Now, after that consider the wave equation $$u_{tt} = c^2 u_{xx}$$

If its okay with everyone I'd like just reference a pdf because my latex speed isn't that great and its 4:15 am. I have finals in a couple of days. here is one I really like and could follow it easily: http://www.maths.uq.edu.au/~asj/PDES/set3.pdf

Now once you go to the example section, they have two examples.

  • The first one is no initial speed but an initial displacement.
  • The second one is a "hammer" problem where a "blow" slows down the initial speed.

Both solutions are given in terms of "cases". I understand them perfectly HOWEVER I do not understand the graphs behind it. Basically I want to time them for t = 0, 1, 2. This is given for the first example but not for the second (not that I get the first example picture).

Secondly, is there an analytical solution to D'Alembert's solution? I mean if that question shows up on the final (and i have a feeling a variation of it will) then can I leave my answer as cases or is there a way to find an explicit formula for it?
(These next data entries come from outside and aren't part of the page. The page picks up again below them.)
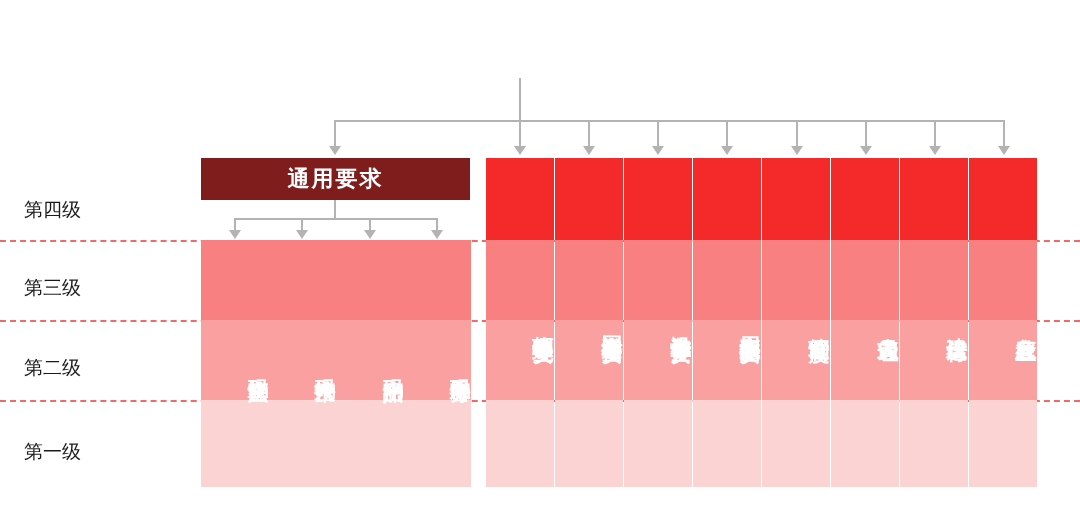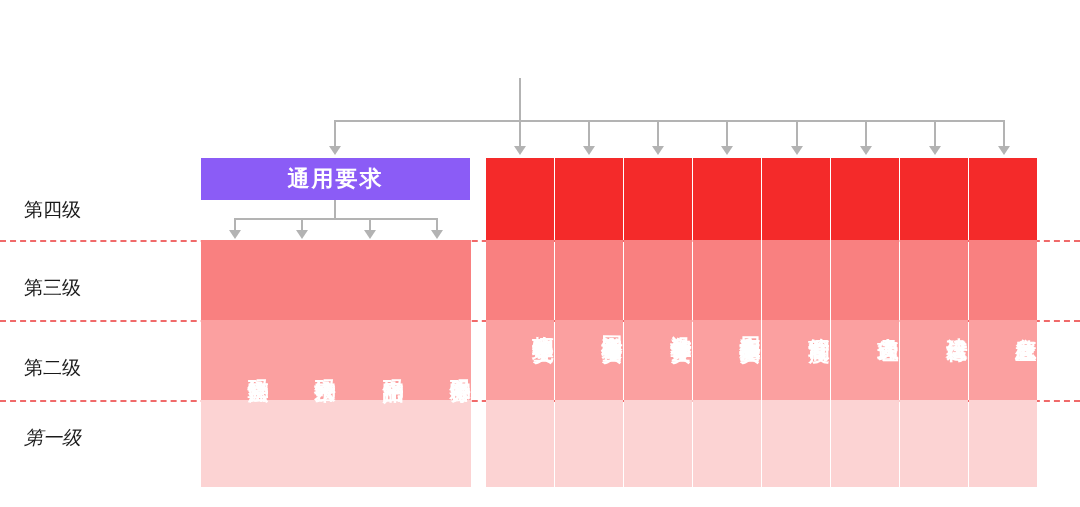--- a/index.html
+++ b/index.html
@@ -82,7 +82,7 @@
     top: 158px;
     width: 269px;
     height: 42px;
-    background: #8b5cf6;
+    background: #7f1d1d;
     display: flex;
     align-items: center;
     justify-content: center;

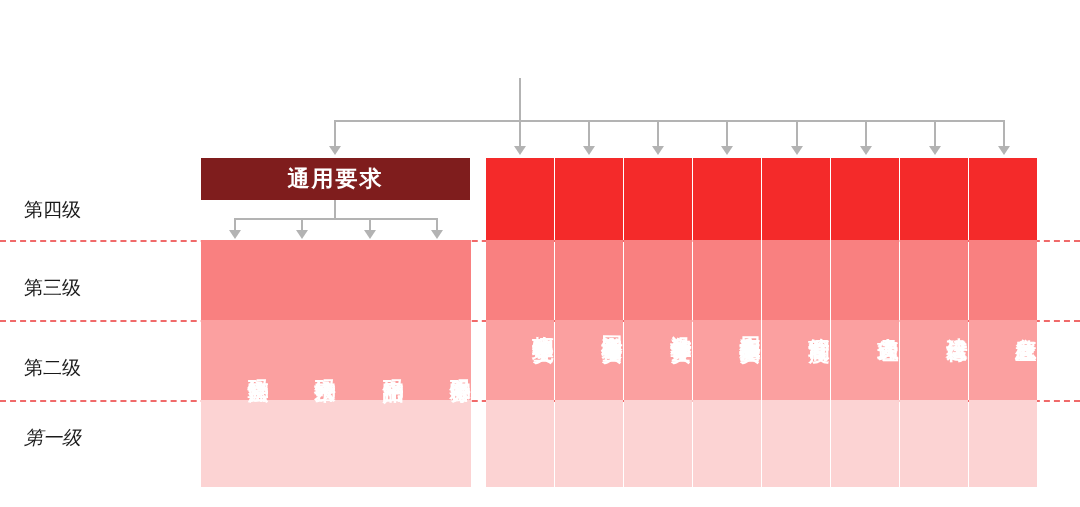--- a/index.html
+++ b/index.html
@@ -192,7 +192,7 @@
   <div class="level-label" style="top:200px;">第四级</div>
   <div class="level-label" style="top:278px;">第三级</div>
   <div class="level-label" style="top:358px;">第二级</div>
-  <div class="level-label" style="top:428px;font-style:italic;">第一级</div>
+  <div class="level-label" style="top:442px;">第一级</div>
 
   <div class="col" style="left:201px; top:240px; height:247px;">
     <div class="seg s-mid" style="top:0px;   height:80px;"></div>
So to recap I am just looking for intuition behind method of characteristics and how it applies to the wave equation. Bonus points (or my eternal appreciation) to someone who can type it up from scratch going through every point and explaining it but thats me being selfish and asking for too much :P

Thank you!

edit: page 5 of this pdf http://www.math.ubc.ca/~seymour/400wave5.pdf has the sketches for the other example (the hammer blow example) but i just dont understand how they are coming up with those sketches.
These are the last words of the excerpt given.